Wednesday, 1 March 2017

Vietnamese seminary marks 25 years

Vietnamese seminary marks 25 years

Stella Maris Major Seminary was suppressed by the government but re-emerged, training priests for Vietnam's parishes.

 
Stella Maris Major Seminary in Vietnam celebrated its 25th anniversary on Feb. 22 in Nha Trang city. (ucanews.com photo)
Nha Trang city:  A major seminary established 25 years ago in central Vietnam has produced hundreds of priests to meet the needs of the country's Catholics even as the communist government suppressed their faith.

Father John Baptist Ngo Dinh Tien, rector of Stella Maris Major Seminary in Nha Trang, capital of Khanh Hoa province, said that the seminary trained some 500 priests for nine dioceses over the past 25 years. He said that the priests satisfied the need for clergy that dioceses had after the country was reunified under communist rule in 1975.

But it has not been a easy process.

A senior priest said, under condition of anonymity, that Nha Trang Diocese said the previous Stella Maris Major Seminary — and 60 other church facilities — were confiscated by the government in 1979. He said no priests were ordained from 1976 to 1990 and other priests were banned from pastoral work.

After the government enacted their "open door" policy in the late 1980s and allowed six major seminaries to be reopened, the late Bishop Paul Nguyen Van Hoa of Nha Trang decided to re-establish the Stella Maris Major Seminary in 1991.

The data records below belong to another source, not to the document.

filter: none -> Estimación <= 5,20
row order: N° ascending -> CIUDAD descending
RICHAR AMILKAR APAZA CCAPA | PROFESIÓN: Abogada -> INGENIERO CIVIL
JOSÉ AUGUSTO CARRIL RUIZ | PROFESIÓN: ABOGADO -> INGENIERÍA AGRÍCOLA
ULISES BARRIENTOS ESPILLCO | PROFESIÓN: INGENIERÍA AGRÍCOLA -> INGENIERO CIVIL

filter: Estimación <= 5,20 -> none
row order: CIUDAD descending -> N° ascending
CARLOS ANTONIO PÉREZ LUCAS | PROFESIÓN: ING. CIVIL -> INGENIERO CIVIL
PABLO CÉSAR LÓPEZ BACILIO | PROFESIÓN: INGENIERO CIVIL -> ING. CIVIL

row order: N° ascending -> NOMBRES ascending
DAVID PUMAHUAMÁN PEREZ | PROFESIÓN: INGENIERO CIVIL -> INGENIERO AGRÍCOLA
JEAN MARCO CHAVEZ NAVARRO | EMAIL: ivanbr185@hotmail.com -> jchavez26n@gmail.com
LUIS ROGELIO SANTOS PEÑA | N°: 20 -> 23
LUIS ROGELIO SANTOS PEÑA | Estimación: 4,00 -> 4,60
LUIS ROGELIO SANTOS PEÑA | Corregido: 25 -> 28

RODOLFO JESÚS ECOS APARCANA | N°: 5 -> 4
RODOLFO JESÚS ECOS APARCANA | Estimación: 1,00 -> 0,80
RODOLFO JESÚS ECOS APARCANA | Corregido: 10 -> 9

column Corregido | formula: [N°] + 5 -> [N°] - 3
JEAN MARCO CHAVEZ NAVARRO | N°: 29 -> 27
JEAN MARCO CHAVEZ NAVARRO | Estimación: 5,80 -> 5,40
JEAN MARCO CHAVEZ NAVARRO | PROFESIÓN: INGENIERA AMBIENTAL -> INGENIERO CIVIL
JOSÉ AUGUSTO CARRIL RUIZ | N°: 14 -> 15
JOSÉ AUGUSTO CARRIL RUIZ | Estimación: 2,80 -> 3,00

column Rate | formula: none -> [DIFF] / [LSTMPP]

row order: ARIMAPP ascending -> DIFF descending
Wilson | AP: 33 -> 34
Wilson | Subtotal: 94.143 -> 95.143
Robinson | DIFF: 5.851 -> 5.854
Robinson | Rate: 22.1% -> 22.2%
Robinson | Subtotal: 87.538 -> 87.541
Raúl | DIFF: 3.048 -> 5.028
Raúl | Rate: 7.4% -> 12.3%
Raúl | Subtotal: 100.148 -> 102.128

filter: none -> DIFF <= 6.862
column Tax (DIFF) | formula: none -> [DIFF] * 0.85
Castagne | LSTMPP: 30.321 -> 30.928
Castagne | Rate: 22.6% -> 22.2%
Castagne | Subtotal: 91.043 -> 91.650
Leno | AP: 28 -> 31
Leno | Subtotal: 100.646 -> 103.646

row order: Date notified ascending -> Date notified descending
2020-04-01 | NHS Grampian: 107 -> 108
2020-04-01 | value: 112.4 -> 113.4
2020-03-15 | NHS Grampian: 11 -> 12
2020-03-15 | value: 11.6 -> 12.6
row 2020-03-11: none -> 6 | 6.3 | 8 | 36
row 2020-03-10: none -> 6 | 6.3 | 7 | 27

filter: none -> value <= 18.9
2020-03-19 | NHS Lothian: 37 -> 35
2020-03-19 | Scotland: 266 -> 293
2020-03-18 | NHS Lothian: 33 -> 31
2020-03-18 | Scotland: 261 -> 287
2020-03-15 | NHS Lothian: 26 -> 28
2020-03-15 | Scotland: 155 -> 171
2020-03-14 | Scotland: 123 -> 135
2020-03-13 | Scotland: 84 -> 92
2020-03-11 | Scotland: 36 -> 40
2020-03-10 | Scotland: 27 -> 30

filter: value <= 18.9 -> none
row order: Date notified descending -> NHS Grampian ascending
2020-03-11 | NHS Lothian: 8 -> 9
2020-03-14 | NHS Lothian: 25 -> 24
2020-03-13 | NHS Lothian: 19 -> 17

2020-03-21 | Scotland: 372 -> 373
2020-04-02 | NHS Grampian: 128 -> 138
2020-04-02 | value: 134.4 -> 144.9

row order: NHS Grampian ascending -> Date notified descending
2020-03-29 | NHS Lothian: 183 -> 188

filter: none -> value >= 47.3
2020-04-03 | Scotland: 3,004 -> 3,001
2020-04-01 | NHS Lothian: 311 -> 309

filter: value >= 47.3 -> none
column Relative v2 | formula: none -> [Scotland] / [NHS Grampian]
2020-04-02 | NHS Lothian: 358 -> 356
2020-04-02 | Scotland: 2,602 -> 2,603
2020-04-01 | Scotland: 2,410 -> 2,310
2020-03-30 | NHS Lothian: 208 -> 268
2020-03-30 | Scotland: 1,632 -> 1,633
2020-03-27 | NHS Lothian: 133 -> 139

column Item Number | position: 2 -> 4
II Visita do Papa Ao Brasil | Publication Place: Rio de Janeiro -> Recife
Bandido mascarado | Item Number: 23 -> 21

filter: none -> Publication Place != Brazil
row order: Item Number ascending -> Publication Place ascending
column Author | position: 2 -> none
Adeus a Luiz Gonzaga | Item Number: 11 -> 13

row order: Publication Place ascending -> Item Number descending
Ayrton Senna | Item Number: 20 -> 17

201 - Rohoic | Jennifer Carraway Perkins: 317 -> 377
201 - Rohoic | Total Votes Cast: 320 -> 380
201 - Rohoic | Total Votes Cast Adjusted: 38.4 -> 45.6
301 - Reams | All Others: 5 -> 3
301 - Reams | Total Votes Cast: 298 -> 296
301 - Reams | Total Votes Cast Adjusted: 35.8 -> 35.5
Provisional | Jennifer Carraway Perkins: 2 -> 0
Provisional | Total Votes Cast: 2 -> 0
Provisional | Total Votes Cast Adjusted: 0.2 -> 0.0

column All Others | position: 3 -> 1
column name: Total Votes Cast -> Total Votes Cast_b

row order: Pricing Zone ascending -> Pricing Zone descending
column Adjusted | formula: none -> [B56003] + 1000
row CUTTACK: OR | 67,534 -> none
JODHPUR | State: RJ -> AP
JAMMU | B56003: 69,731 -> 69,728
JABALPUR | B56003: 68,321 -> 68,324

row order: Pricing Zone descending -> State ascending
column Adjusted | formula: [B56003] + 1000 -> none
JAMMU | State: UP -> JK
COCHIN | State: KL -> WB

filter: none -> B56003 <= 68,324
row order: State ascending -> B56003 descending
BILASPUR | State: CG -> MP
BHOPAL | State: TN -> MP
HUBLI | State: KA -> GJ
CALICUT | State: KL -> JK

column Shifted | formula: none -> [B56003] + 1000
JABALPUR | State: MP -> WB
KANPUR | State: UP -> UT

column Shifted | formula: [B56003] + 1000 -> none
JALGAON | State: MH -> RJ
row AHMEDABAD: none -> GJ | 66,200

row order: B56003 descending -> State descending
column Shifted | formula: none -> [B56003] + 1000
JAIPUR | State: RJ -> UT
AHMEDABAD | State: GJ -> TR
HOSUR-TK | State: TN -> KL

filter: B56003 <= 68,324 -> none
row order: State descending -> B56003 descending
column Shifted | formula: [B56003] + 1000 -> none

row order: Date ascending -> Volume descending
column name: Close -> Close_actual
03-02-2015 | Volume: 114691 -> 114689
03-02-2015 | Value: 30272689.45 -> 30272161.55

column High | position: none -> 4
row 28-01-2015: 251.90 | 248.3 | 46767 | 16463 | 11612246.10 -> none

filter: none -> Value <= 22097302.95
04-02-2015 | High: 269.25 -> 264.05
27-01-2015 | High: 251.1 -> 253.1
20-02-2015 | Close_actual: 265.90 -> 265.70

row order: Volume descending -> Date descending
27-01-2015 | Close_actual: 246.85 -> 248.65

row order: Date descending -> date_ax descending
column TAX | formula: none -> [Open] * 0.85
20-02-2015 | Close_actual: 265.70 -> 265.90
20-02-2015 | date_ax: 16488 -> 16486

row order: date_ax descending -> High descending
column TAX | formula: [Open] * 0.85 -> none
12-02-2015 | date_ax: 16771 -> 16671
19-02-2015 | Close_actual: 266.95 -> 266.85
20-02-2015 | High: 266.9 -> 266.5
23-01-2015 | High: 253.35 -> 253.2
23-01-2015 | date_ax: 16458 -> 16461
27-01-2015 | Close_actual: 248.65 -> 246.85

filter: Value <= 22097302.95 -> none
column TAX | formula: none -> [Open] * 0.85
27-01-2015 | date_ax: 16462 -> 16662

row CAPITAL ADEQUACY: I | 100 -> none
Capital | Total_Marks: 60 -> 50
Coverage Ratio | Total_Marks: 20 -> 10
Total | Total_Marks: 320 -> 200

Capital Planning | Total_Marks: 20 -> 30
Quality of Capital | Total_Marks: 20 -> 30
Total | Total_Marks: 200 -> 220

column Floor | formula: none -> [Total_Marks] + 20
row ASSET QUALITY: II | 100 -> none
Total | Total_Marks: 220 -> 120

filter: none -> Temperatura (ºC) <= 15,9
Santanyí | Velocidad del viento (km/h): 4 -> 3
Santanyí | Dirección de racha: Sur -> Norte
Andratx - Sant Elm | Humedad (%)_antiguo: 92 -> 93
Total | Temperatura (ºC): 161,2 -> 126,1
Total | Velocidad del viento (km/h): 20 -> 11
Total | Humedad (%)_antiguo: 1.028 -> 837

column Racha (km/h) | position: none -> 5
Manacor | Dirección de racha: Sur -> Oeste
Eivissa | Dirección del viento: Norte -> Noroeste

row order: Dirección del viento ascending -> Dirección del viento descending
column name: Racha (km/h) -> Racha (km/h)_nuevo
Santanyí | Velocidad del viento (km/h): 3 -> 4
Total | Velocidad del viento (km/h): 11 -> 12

The government granted the diocese a former elementary school to use for the seminary. In 1992, the seminary ran its first course attended by 30 students from three dioceses.

Father Tien said, at first, the government allowed the seminary to recruit only 30 students every two years; they attended courses lasting six years.

However, since 2010, the seminary has annually admitted 50 students who eight-year courses before ordination.

He said that the seminary also conducted refresher courses in theology for old seminarians who had trained unofficially during the underground period, at parishes and study houses. They are from nine dioceses throughout the country.

Father Tien said that, since 2008, the seminary has been affiliated with the Rome-based Pontifical Urban University that offers graduates bachelor degrees in theology so that they can further study at international church institutes.

Luke Y Ngit, an ethnic Mnong man from Ban Me Thuot Diocese, said his son was studying philosophy at the seminary. "My family ask God to support him to be a priest in the future to serve our villagers," he said.

Bishop Joseph Vo Duc Minh of Nha Trang presided over a Mass that celebrated the 25th anniversary of the seminary's establishment on Feb. 22. Some 1,000 people attended the Mass.